=== Section Start ===
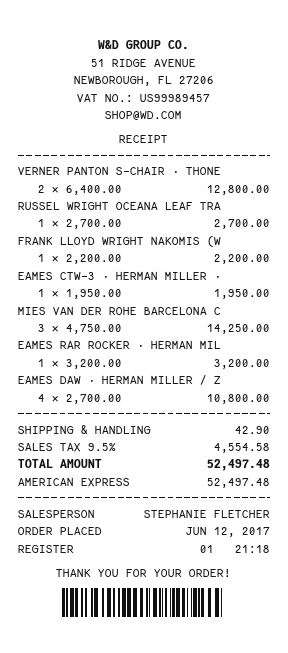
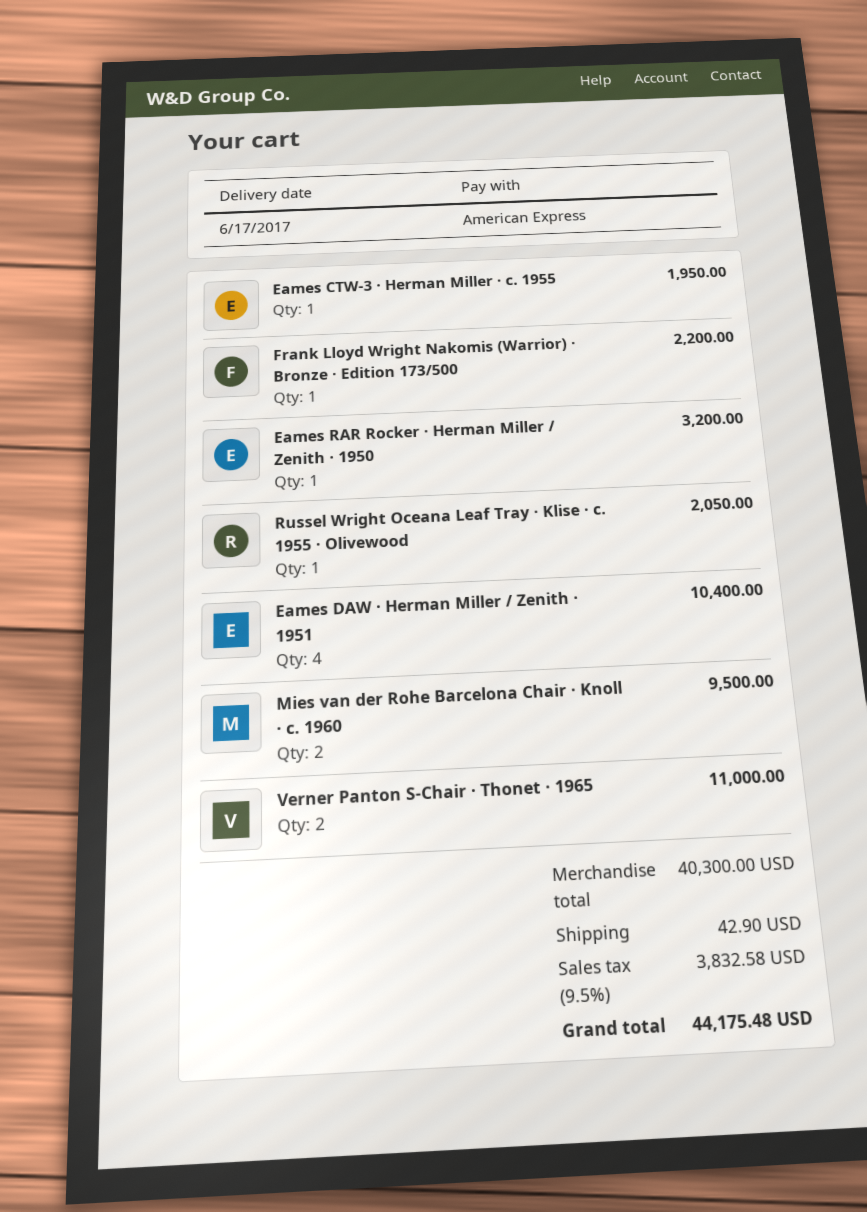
VERNER PANTON S-CHAIR · THONE: 2 for 12800.00 -> 2 for 11000.00
RUSSEL WRIGHT OCEANA LEAF TRA: 1 for 2700.00 -> 1 for 2050.00
MIES VAN DER ROHE BARCELONA C: 3 for 14250.00 -> 2 for 9500.00
EAMES DAW · HERMAN MILLER / Z: 4 for 10800.00 -> 4 for 10400.00
tax: 9.5% = 4554.58 -> 9.5% = 3832.58
total: 52497.48 -> 44175.48

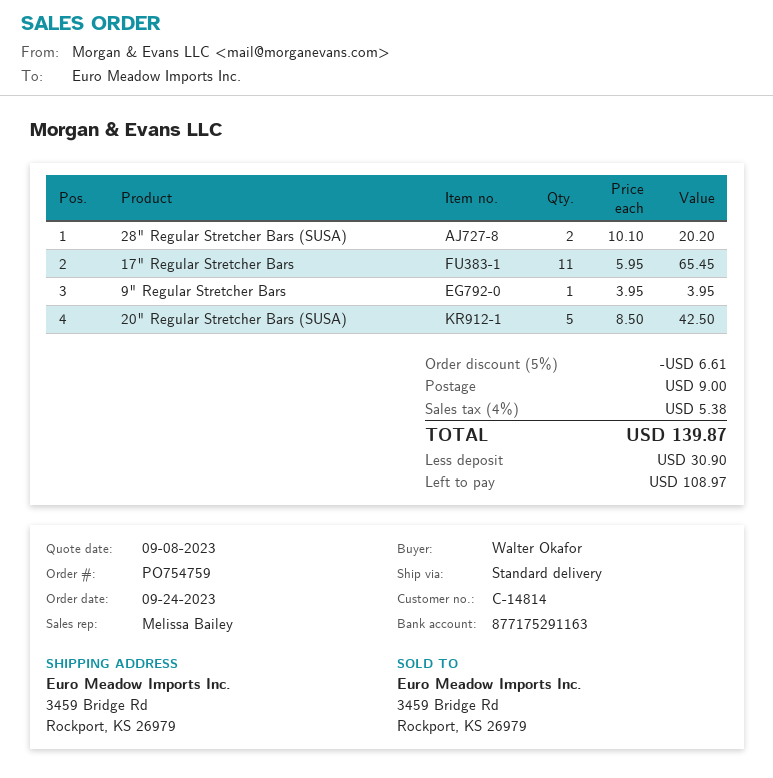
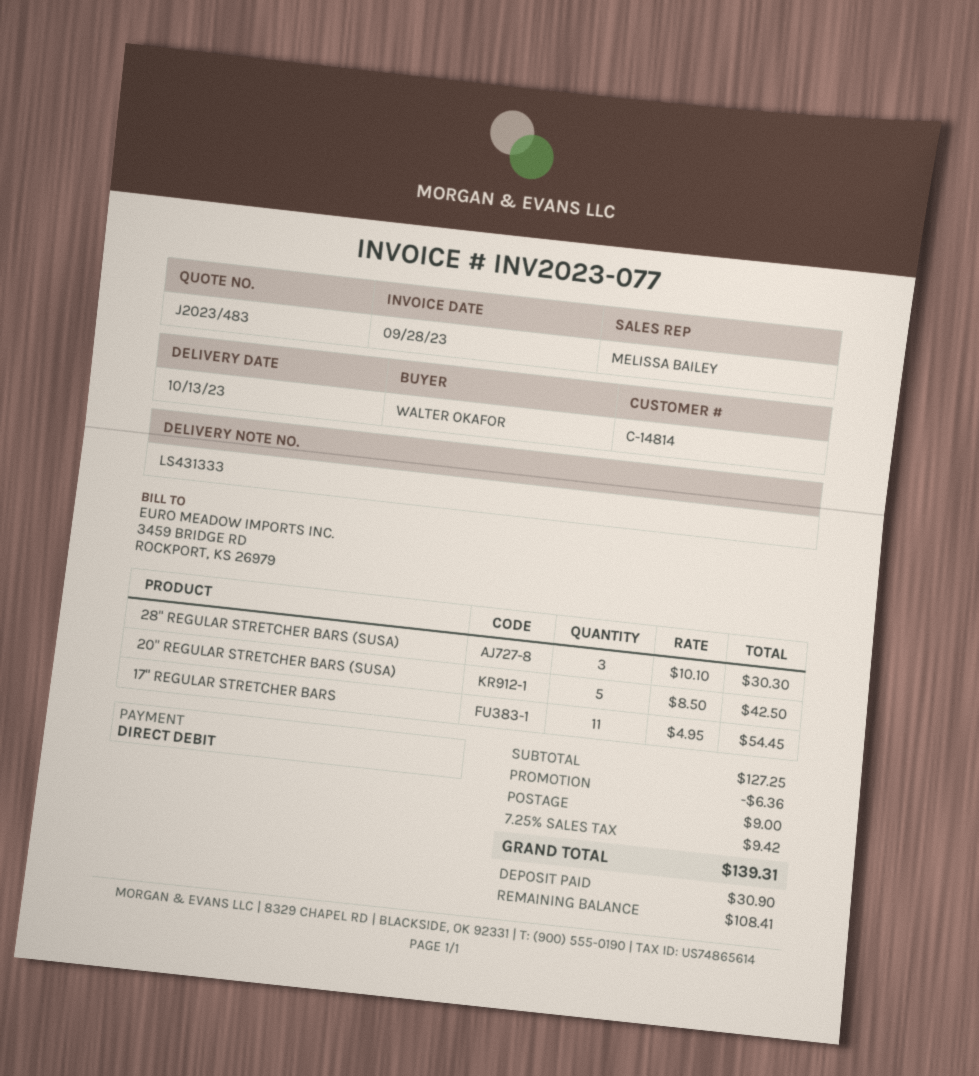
28" Regular Stretcher Bars (SUSA): 2 x 10.10 = 20.20 -> 3 x 10.10 = 30.30
17" Regular Stretcher Bars: 11 x 5.95 = 65.45 -> 11 x 4.95 = 54.45
9" Regular Stretcher Bars: 1 x 3.95 = 3.95 -> none
discount: 6.61 -> 6.36
tax: 4% = 5.38 -> 7.25% = 9.42
total: 139.87 -> 139.31
balance: 108.97 -> 108.41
=== Section End ===
> **Exercise brief**: Check every line of the data for the word "Bars". The response is the count alone.

> **Answer box**: 3